*** Opening of Extracted information ***

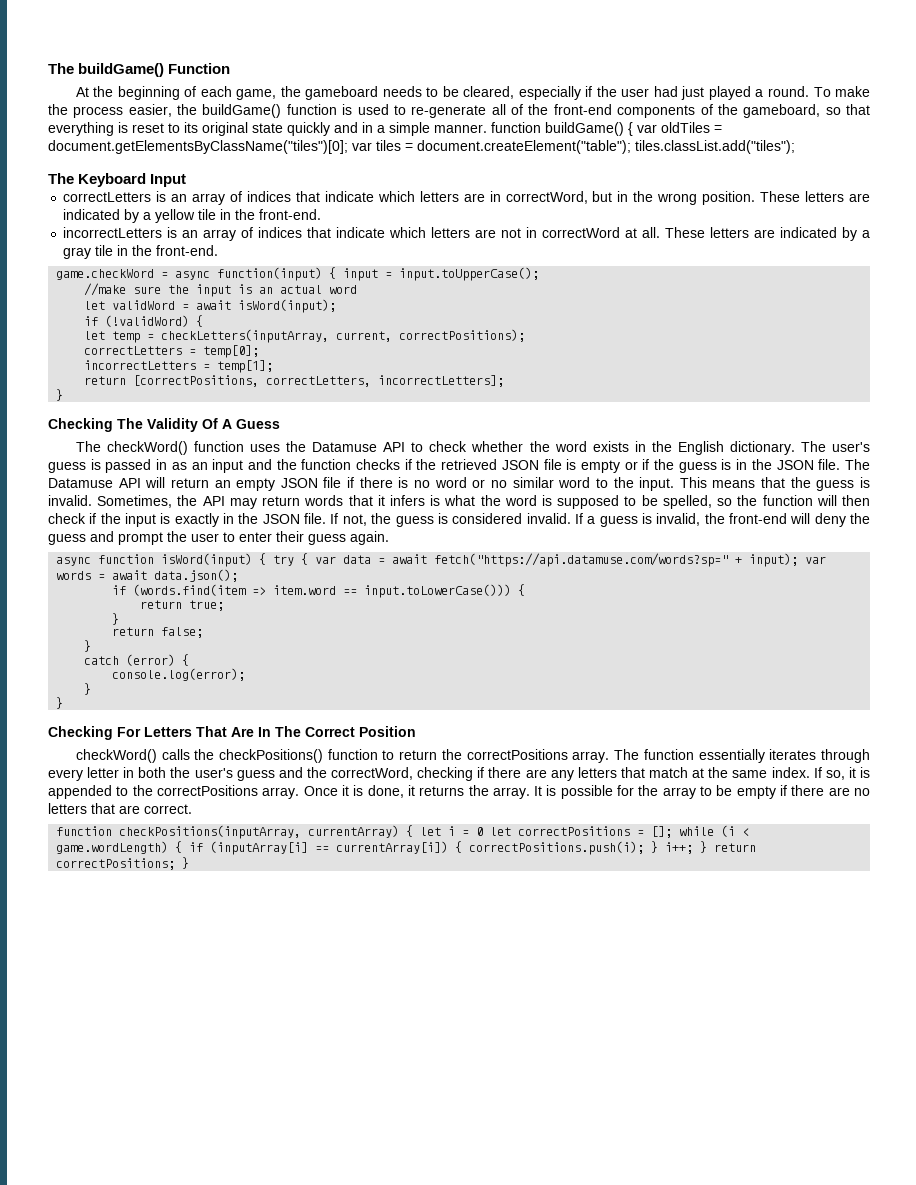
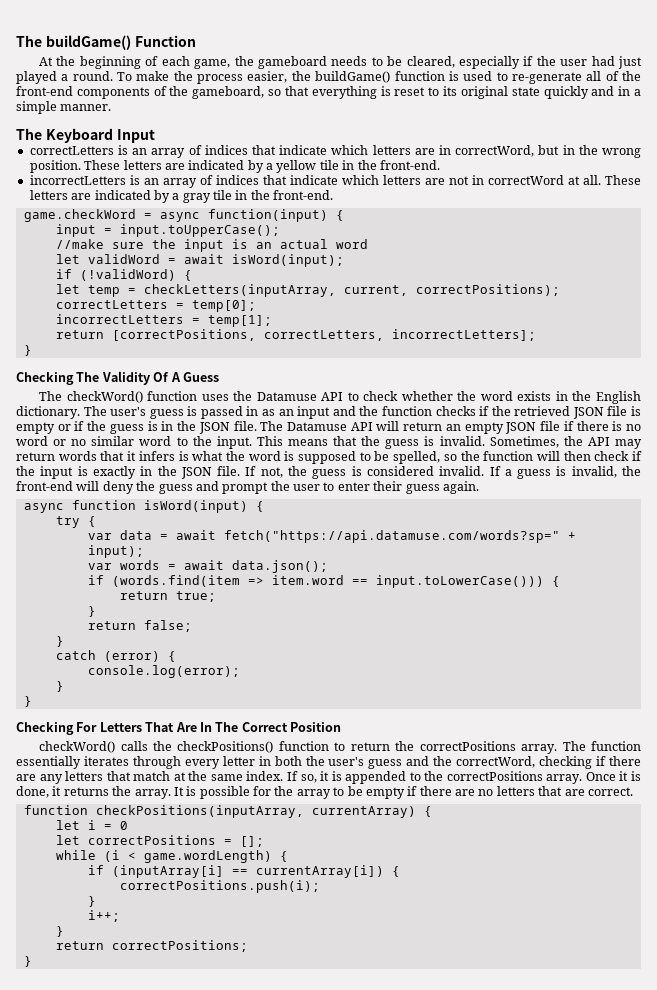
- To make the process easier, the buildGame() function is used to re-generate all of the front-end components of the gameboard, so that everything is reset to its original state quickly and in a simple manner. function buildGame() { var oldTiles = document.getElementsByClassName("tiles")[0]; var tiles = document.createElement("table"); tiles.classList.add("tiles");
+ To make the process easier, the buildGame() function is used to re-generate all of the front-end components of the gameboard, so that everything is reset to its original state quickly and in a simple manner.
- game.checkWord = async function(input) { input = input.toUpperCase();
+ game.checkWord = async function(input) {
+ input = input.toUpperCase();
- async function isWord(input) { try { var data = await fetch("https://api.datamuse.com/words?sp=" + input); var words = await data.json();
+ async function isWord(input) {
+ try {
+ var data = await fetch("https://api.datamuse.com/words?sp=" + input);
+ var words = await data.json();
- function checkPositions(inputArray, currentArray) { let i = 0 let correctPositions = []; while (i < game.wordLength) { if (inputArray[i] == currentArray[i]) { correctPositions.push(i); } i++; } return correctPositions; }
+ function checkPositions(inputArray, currentArray) {
+ let i = 0
+ let correctPositions = [];
+ while (i < game.wordLength) {
+ if (inputArray[i] == currentArray[i]) {
+ correctPositions.push(i);
+ }
+ i++;
+ }
+ return correctPositions;
+ }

*** Close of Extracted information ***

Task brief:
Could you retype exactly the lines above from the one containing "- game.checkWord = async" through the last line of the records, both included, and nothing else?

Solution for this problem:
- game.checkWord = async function(input) { input = input.toUpperCase();
+ game.checkWord = async function(input) {
+ input = input.toUpperCase();
- async function isWord(input) { try { var data = await fetch("https://api.datamuse.com/words?sp=" + input); var words = await data.json();
+ async function isWord(input) {
+ try {
+ var data = await fetch("https://api.datamuse.com/words?sp=" + input);
+ var words = await data.json();
- function checkPositions(inputArray, currentArray) { let i = 0 let correctPositions = []; while (i < game.wordLength) { if (inputArray[i] == currentArray[i]) { correctPositions.push(i); } i++; } return correctPositions; }
+ function checkPositions(inputArray, currentArray) {
+ let i = 0
+ let correctPositions = [];
+ while (i < game.wordLength) {
+ if (inputArray[i] == currentArray[i]) {
+ correctPositions.push(i);
+ }
+ i++;
+ }
+ return correctPositions;
+ }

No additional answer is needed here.